Cette transmission automatique épicycloïdale permet d’obtenir plusieurs rapports de démultiplication avec un seul train d’engrenages, mais elle n’est ni particulièrement rapide ni championne lorsqu’il s’agit d’exploiter le rendement du moteur essence au mieux. Cela n’a jamais été sa priorité, rétorqueront les ingénieurs, focalisés sur l’efficience.

Plus ou moins de “peps” ?

La direction offre un poids bien calibré et une démultiplication adaptée à une citadine, avec 2,7 tours de butée à butée. Le freinage s’est montré constant et réactif dès le début de la course de pédale.

Les modes de conduite se distinguent peu, et les différences constatées concernent uniquement le moteur (la réponse de la direction ne change pas). Le mode Eco se révèle un peu - seulement un peu - plus lent à monter en régime que le mode Power. La position B du sélecteur permet d’augmenter la capacité du système à recharger la petite batterie, sans qu’il y ait de différence sur la décélération régénérative.

En “roue libre” (ou en phase de décélération sur l’inertie), sans sollicitation de l’accélérateur, le moteur essence se coupe sous 130 km/h.

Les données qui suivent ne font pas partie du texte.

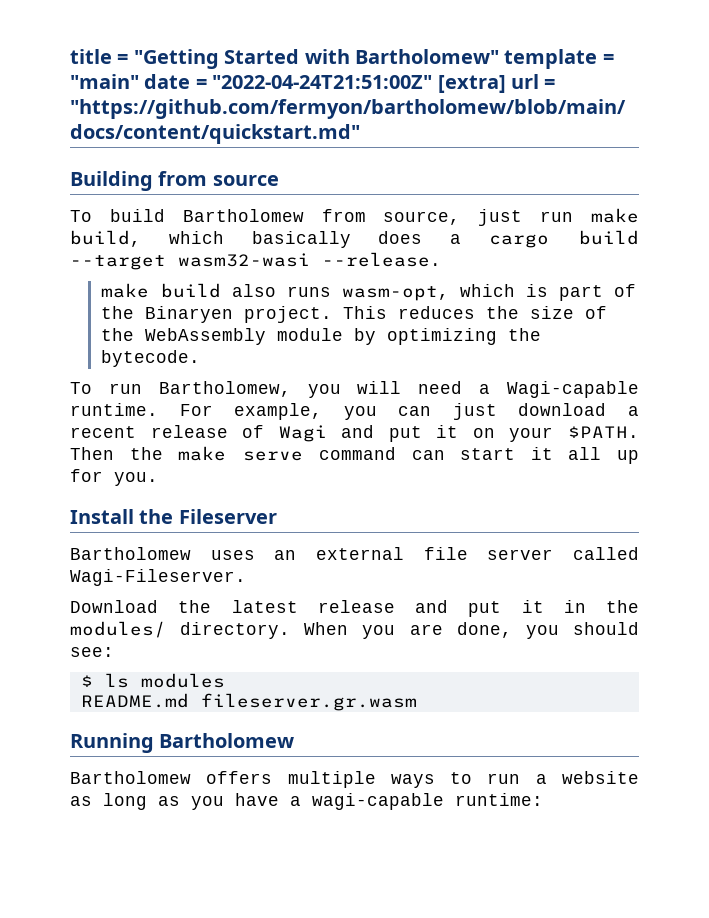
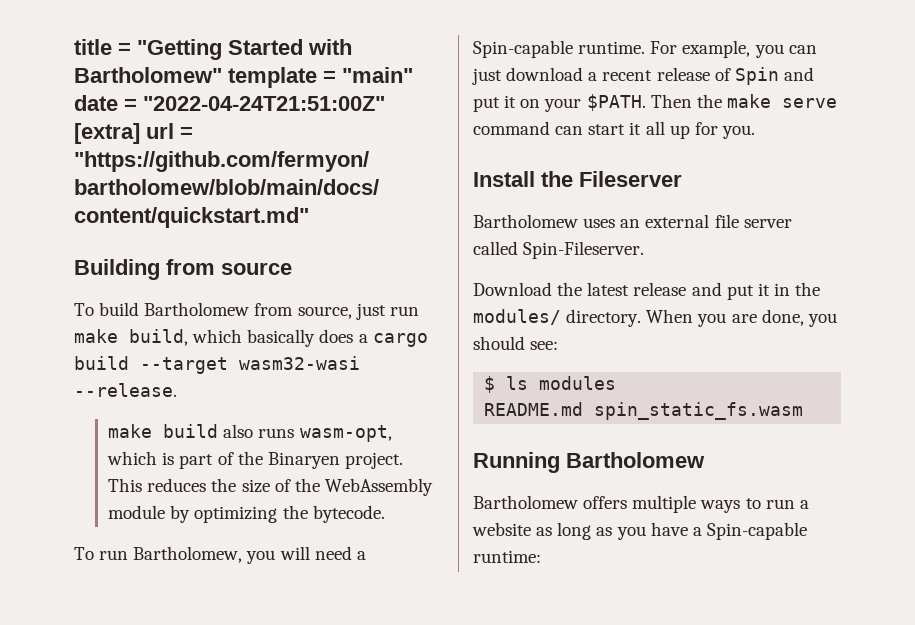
[506,381,639,398] Wagi-capable -> [473,40,573,58] Spin-capable
[278,425,327,442] Wagi -> [734,67,779,85] Spin
[70,569,246,586] Wagi-Fileserver. -> [523,241,645,259] Spin-Fileserver.
[200,693,417,711] fileserver.gr.wasm -> [594,402,804,420] spin_static_fs.wasm
[312,793,444,810] wagi-capable -> [706,522,807,540] Spin-capable

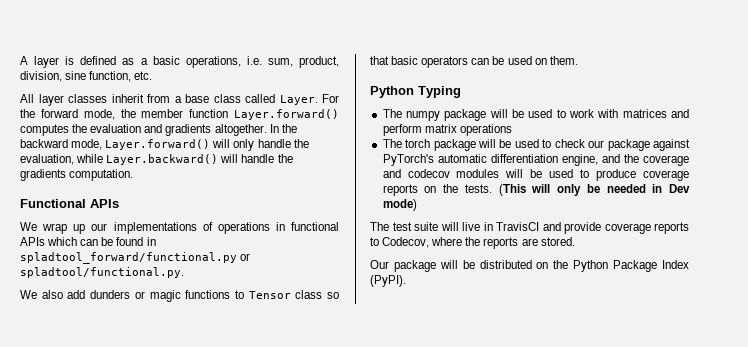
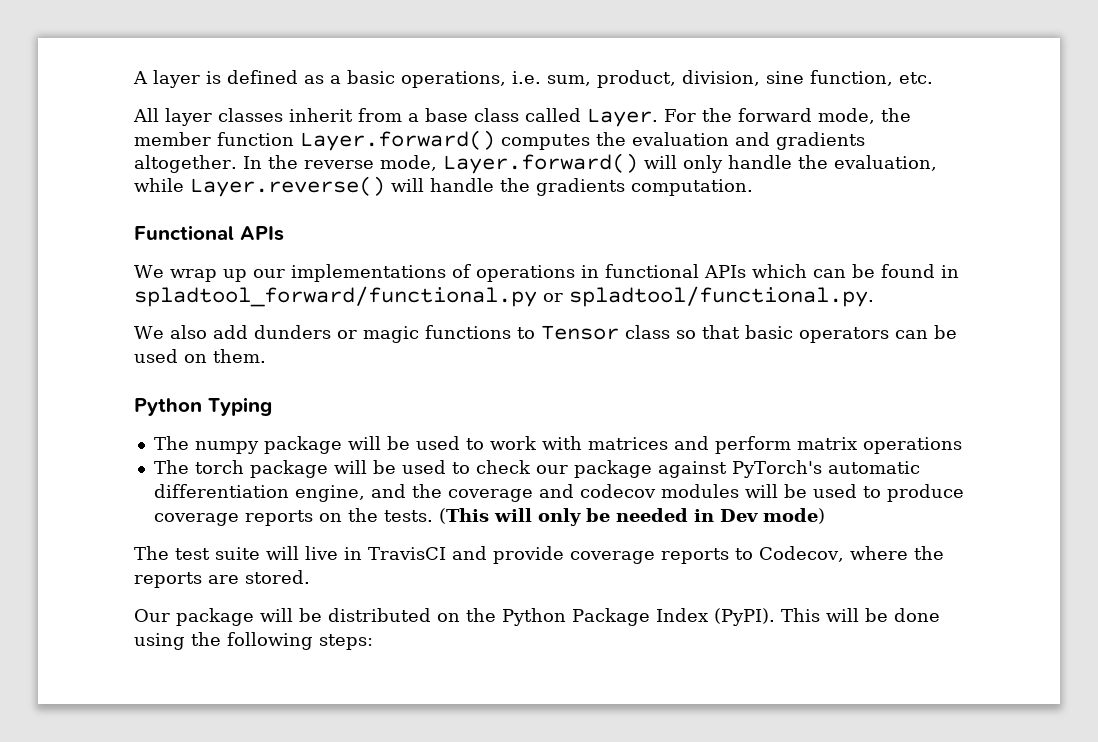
[20,139,68,148] backward -> [303,160,374,169] reverse
[106,154,219,165] Layer.backward() -> [190,176,385,197] Layer.reverse()
(406, 281) none -> [780,608,940,622] [134,632,373,650] This will be done using the following steps:

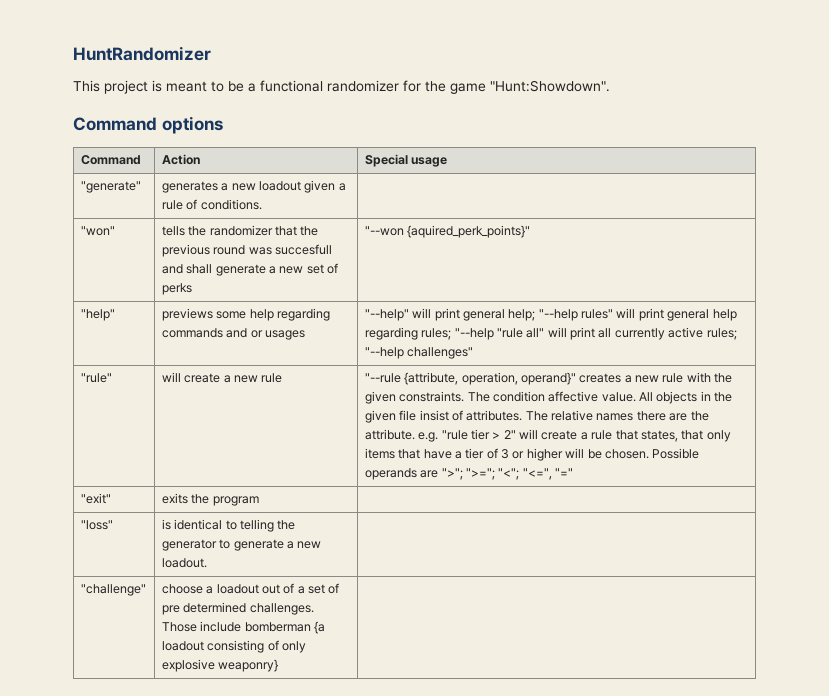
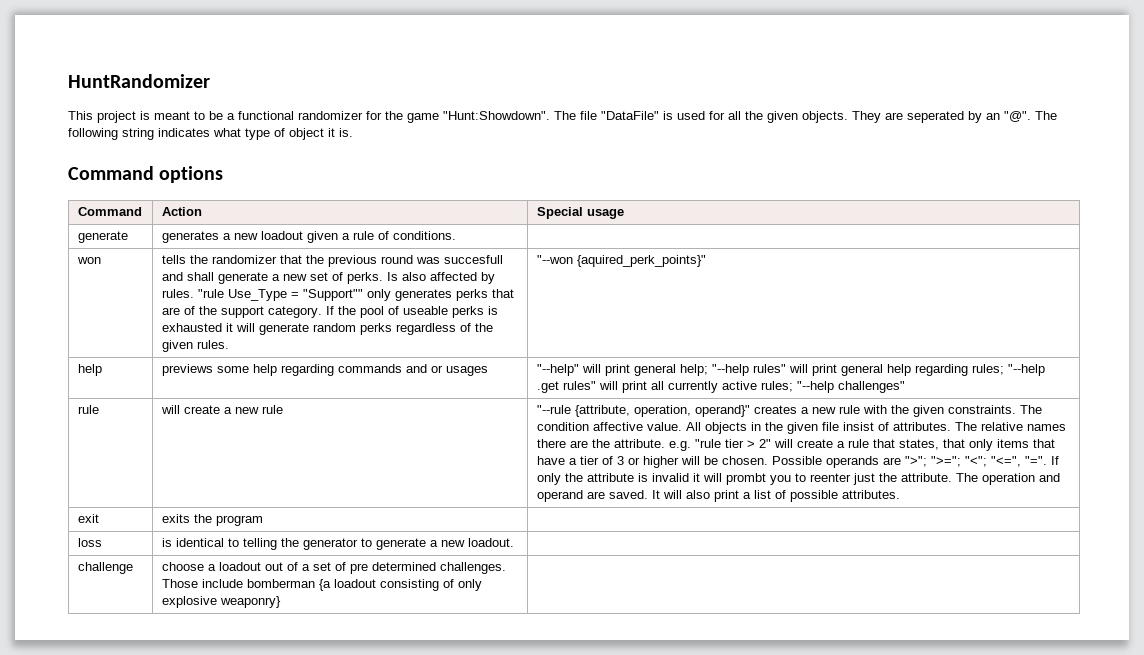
(610, 86) none -> [554,111,1057,123] [68,128,353,140] The file "DataFile" is used for all the given objects. They are seperated by an "@". The following string indicates what type of object it is.
[80,181,141,193] "generate" -> [77,231,128,243] generate
[80,226,115,236] "won" -> [76,257,101,264] won
[161,283,192,295] perks -> [346,272,495,284] [161,289,514,301] [161,306,498,318] [161,323,493,335] [161,340,229,352] perks. Is also affected by rules. "rule Use_Type = "Support"" only generates perks that are of the support category. If the pool of useable perks is exhausted it will generate random perks regardless of the given rules.
[80,309,115,321] "help" -> [77,364,102,376] help
[496,328,545,338] "rule all" -> [536,381,596,393] .get rules"
[80,373,112,383] "rule" -> [77,405,99,414] rule
[555,468,574,477] [80,493,111,504] "=" // "exit" -> [1024,456,1059,465] [536,473,1060,485] [536,490,900,502] [77,514,99,523] "=". If only the attribute is invalid it will prombt you to reenter just the attribute. The operation and operand are saved. It will also print a list of possible attributes. // exit
[80,520,113,530] "loss" -> [77,538,102,547] loss
[80,584,146,596] "challenge" -> [77,562,133,574] challenge

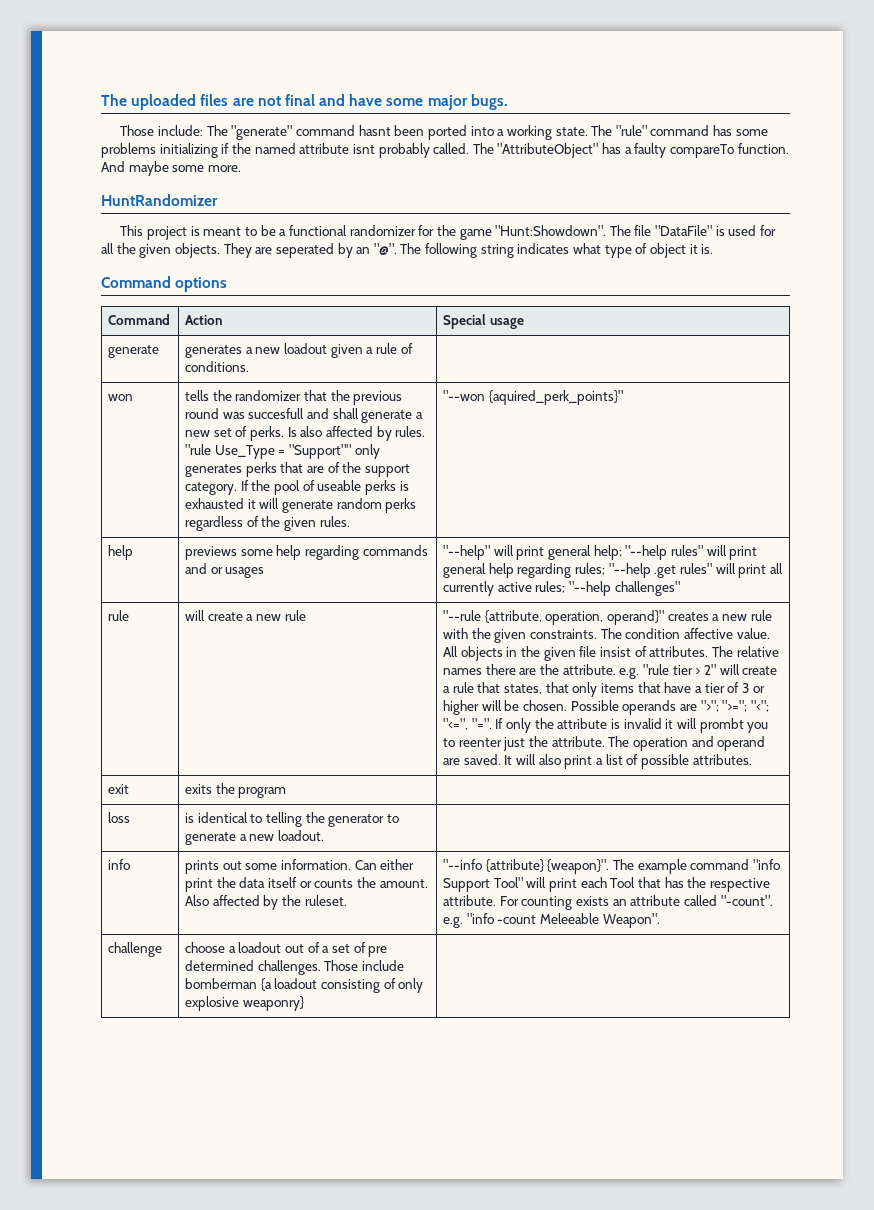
(68, 81) none -> [101,94,508,110] [120,125,768,140] [101,143,789,158] [101,161,241,176] The uploaded files are not final and have some major bugs. // Those include: The "generate" command hasnt been ported into a working state. The "rule" command has some problems initializing if the named attribute isnt probably called. The "AttributeObject" has a faulty compareTo function. And maybe some more. //
(514, 542) none -> [108,859,131,870] [185,859,415,874] [185,877,428,892] [185,895,347,910] [443,859,781,874] [443,877,770,892] [443,895,773,910] [443,913,660,928] // info | prints out some information. Can either print the data itself or counts the amount. Also affected by the ruleset. | "--info {attribute} {weapon}". The example command "info Support Tool" will print each Tool that has the respective attribute. For counting exists an attribute called "-count". e.g. "info -count Meleeable Weapon".

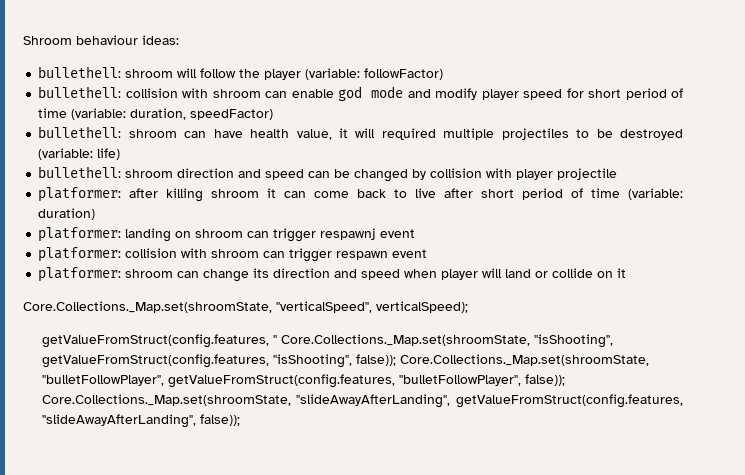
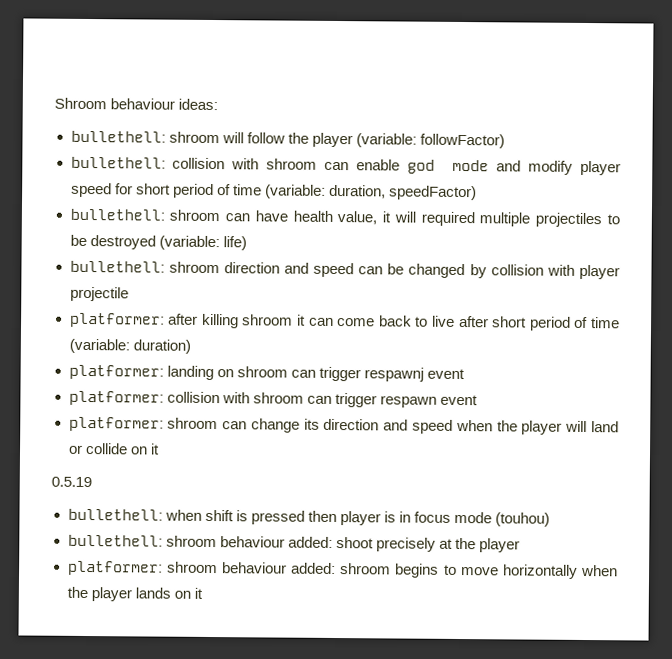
(438, 273) none -> [496,420,518,432] the
[23,301,468,313] [41,334,613,348] [41,354,649,368] [41,374,565,388] [41,394,683,408] [41,414,240,428] Core.Collections._Map.set(shroomState, "verticalSpeed", verticalSpeed); // getValueFromStruct(config.features, " Core.Collections._Map.set(shroomState, "isShooting", getValueFromStruct(config.features, "isShooting", false)); Core.Collections._Map.set(shroomState, "bulletFollowPlayer", getValueFromStruct(config.features, "bulletFollowPlayer", false)); Core.Collections._Map.set(shroomState, "slideAwayAfterLanding", getValueFromStruct(config.features, "slideAwayAfterLanding", false)); -> [51,476,92,488] [67,508,551,527] [67,534,520,553] [67,560,619,579] [66,586,203,602] 0.5.19 // bullethell: when shift is pressed then player is in focus mode (touhou) // bullethell: shroom behaviour added: shoot precisely at the player // platformer: shroom behaviour added: shroom begins to move horizontally when the player lands on it

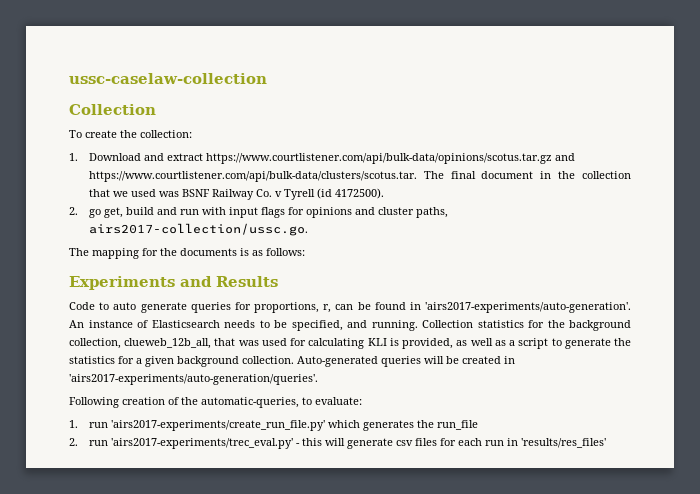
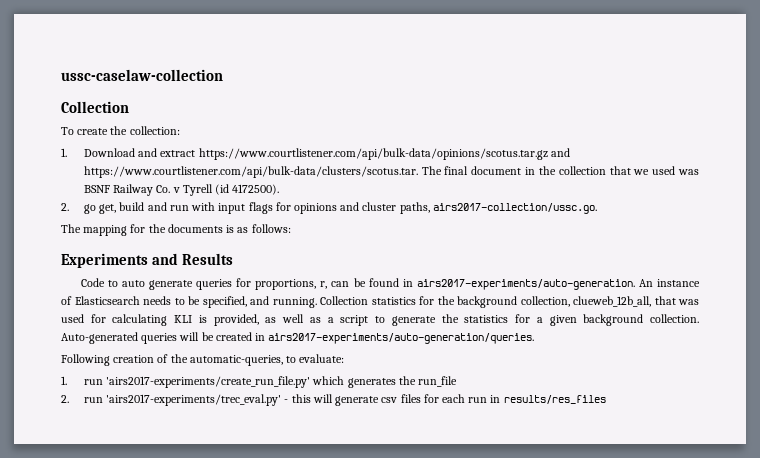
[425,302,631,313] 'airs2017-experiments/auto-generation'. -> [416,279,635,290] airs2017-experiments/auto-generation.
[69,374,318,385] 'airs2017-experiments/auto-generation/queries'. -> [268,333,535,344] airs2017-experiments/auto-generation/queries.
[520,438,606,448] 'results/res_files' -> [503,395,606,404] results/res_files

En ville, avec une demande réduite, il se coupe également. La propulsion électrique est limitée à 65 km/h et, même en conduisant très doucement, il est difficile de ne pas réveiller le moteur thermique. De toute manière, l’objectif d’un hybride n’est pas de parcourir de longues distances en mode 100% électrique.

Sur cet essai de 137 kilomètres, la consommation moyenne finale s’est établie à 4,1 litres/100 km, très proche des 3,7 homologués. Autre donnée intéressante : le moteur essence est resté arrêté plus de la moitié du temps, plus précisément 60%. Une proportion qui augmenterait encore en roulant davantage en ville, dans un trafic dense. Dans ce contexte - souvent défavorable aux consommations - cet Aygo X HEV ferait au contraire encore mieux.

Une fiscalité déroutante

La fiscalité portugaise risque bien d’être le principal handicap du Toyota Aygo X HEV, car elle fait grimper fortement son prix du simple fait d’un moteur de plus grande cylindrée.

En plus de cela, entre la dotation en hausse et le coût supplémentaire de composants plus évolués - comme la batterie du système hybride et un moteur plus performant, par exemple - il est probable que le tarif du Toyota Aygo X HEV au Portugal augmente de près de 4000 €.

Autrement dit, le prix de cette petite citadine japonaise pourrait passer des 18 000 € de la génération actuelle à près de 22 000 € pour le nouveau modèle, ce qui compliquerait nettement sa “vie” sur le marché national.